## WHAT TO PRODUCE
Return the lines that run from the line containing "[591,491,599,497] - -> (574, 742) //" through the end of the entries, both ends included. Leave out all pictures.

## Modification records
------------------------------------------------------------
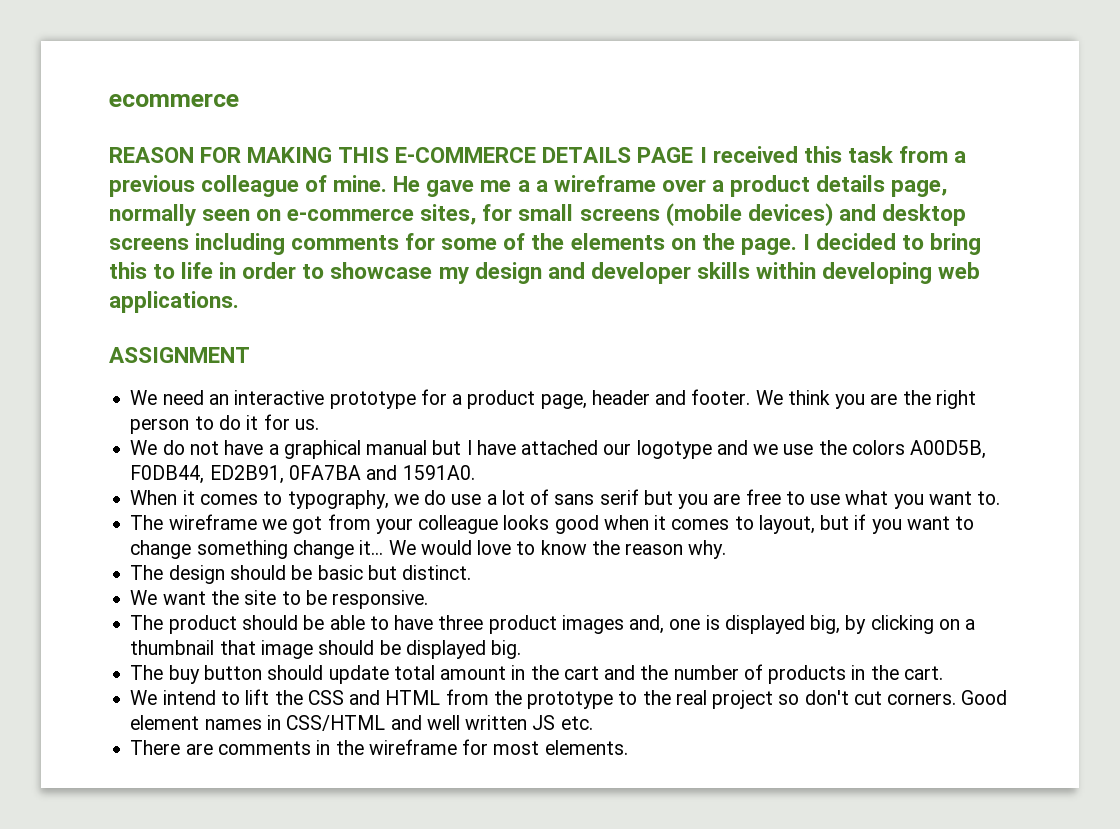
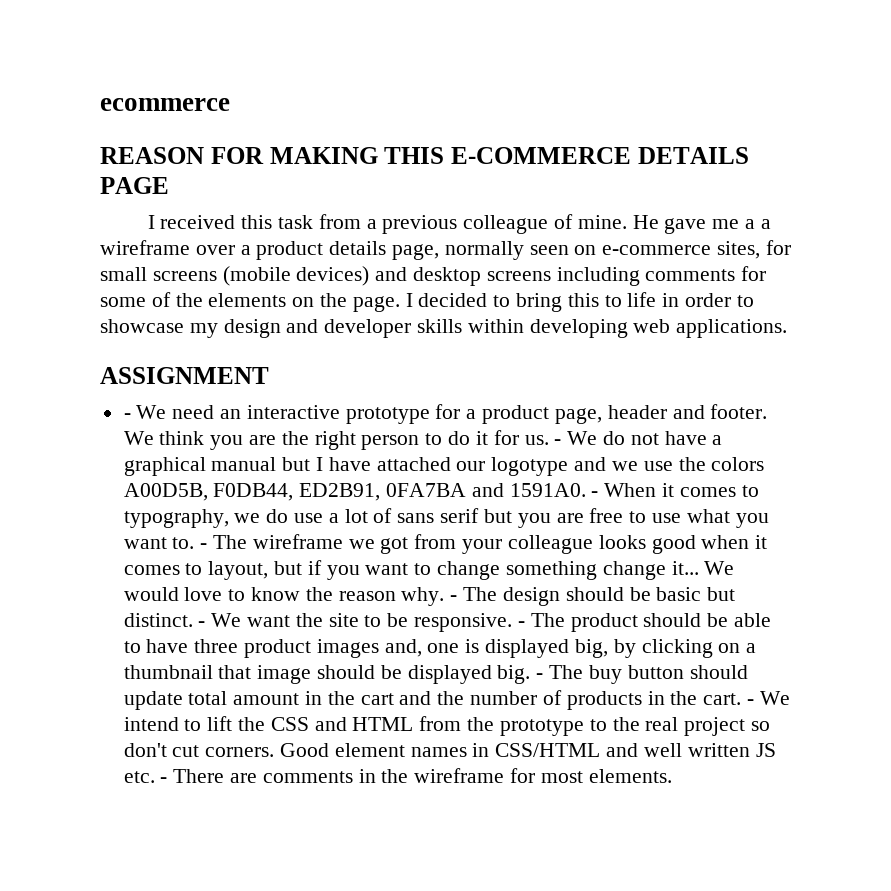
(694, 155) none -> (169, 185) //
(250, 355) none -> [123,413,131,419] -
(319, 424) // -> [554,439,562,445] -
(475, 472) // -> [591,491,599,497] -
(1001, 498) // -> [200,543,208,549] -
(727, 549) // -> [450,595,458,601] -
(472, 572) // -> [198,621,206,627] -
(429, 599) // -> [517,621,525,627] -
(522, 649) // -> [536,673,544,679] -
(943, 673) // -> [746,699,754,705] -
(593, 723) // -> [160,777,168,783] -

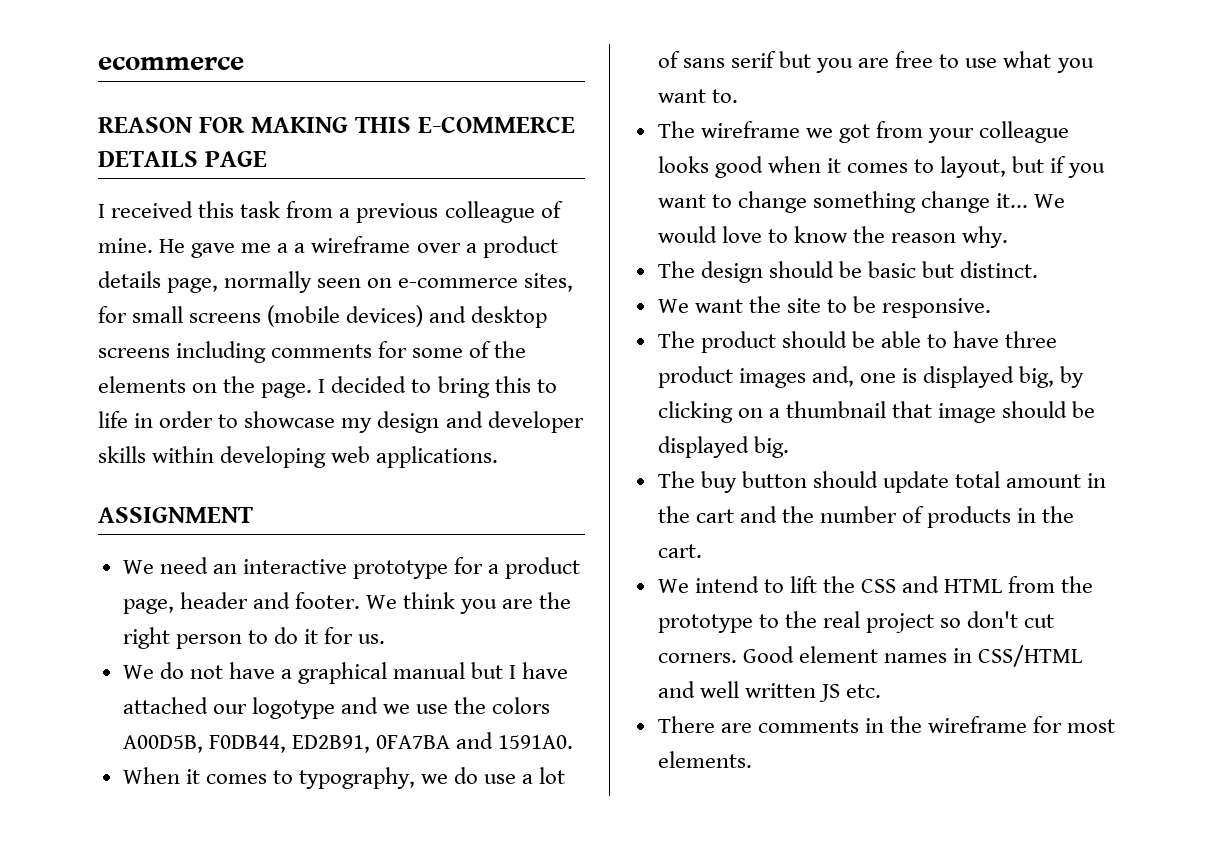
[123,413,131,419] - -> (253, 515) none
[554,439,562,445] - -> (386, 639) //
[591,491,599,497] - -> (574, 742) //
[200,543,208,549] - -> (738, 96) //
[450,595,458,601] - -> (1009, 237) //
[198,621,206,627] - -> (1039, 269) //
[517,621,525,627] - -> (992, 308) //
[536,673,544,679] - -> (789, 447) //
[746,699,754,705] - -> (702, 551) //
[160,777,168,783] - -> (882, 691) //

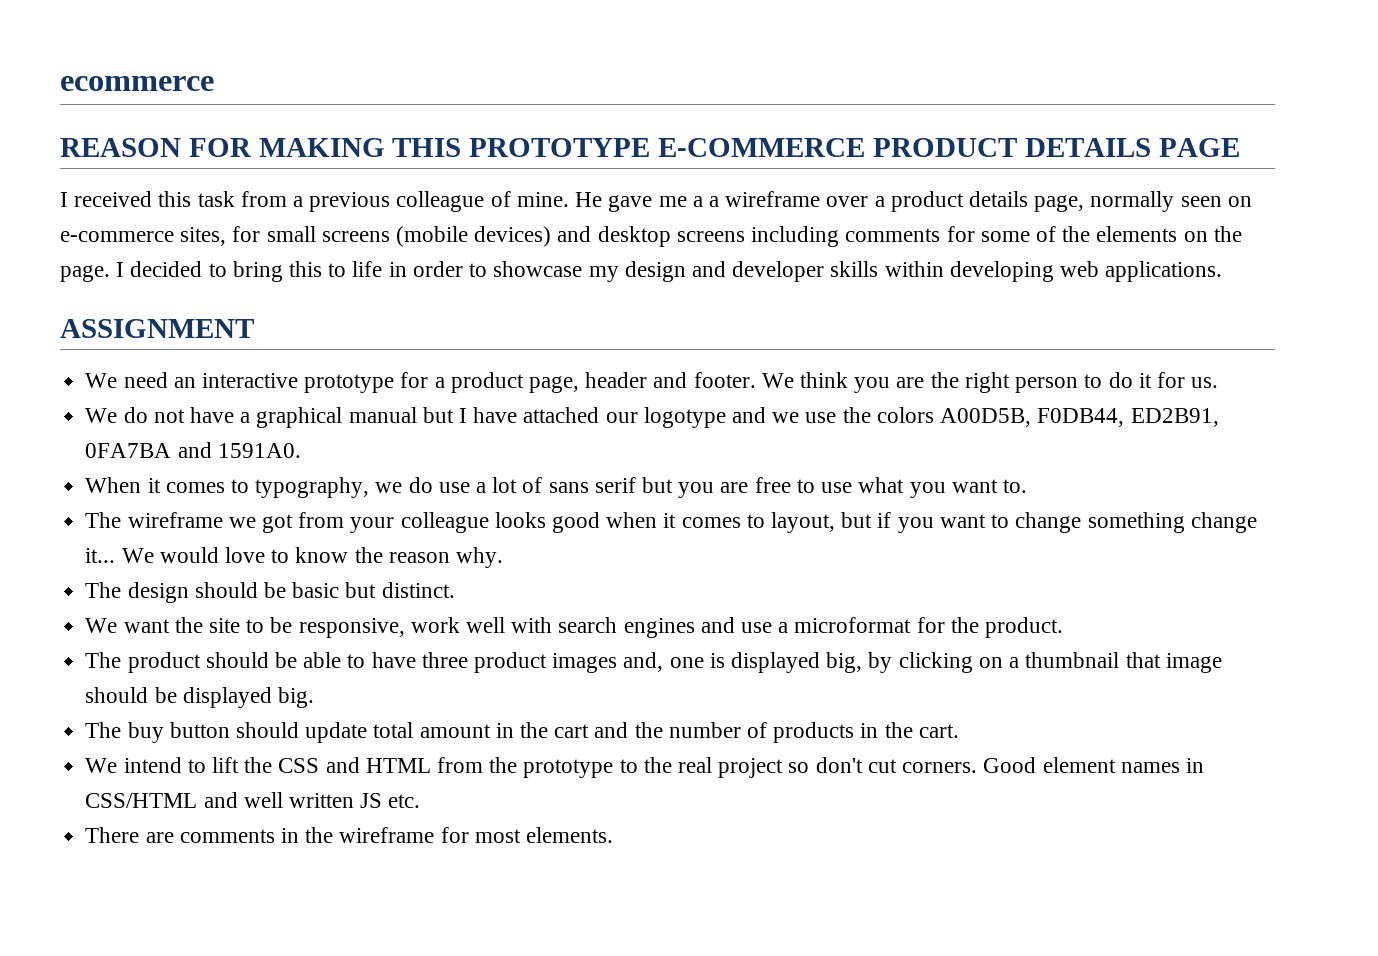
[418,116,576,133] E-COMMERCE -> [469,138,1017,157] PROTOTYPE E-COMMERCE PRODUCT
[882,298,992,318] responsive. -> [298,617,1064,638] responsive, work well with search engines and use a microformat for the product.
------------------------------------------------------------
## TASK OUTPUT
[591,491,599,497] - -> (574, 742) //
[200,543,208,549] - -> (738, 96) //
[450,595,458,601] - -> (1009, 237) //
[198,621,206,627] - -> (1039, 269) //
[517,621,525,627] - -> (992, 308) //
[536,673,544,679] - -> (789, 447) //
[746,699,754,705] - -> (702, 551) //
[160,777,168,783] - -> (882, 691) //

[418,116,576,133] E-COMMERCE -> [469,138,1017,157] PROTOTYPE E-COMMERCE PRODUCT
[882,298,992,318] responsive. -> [298,617,1064,638] responsive, work well with search engines and use a microformat for the product.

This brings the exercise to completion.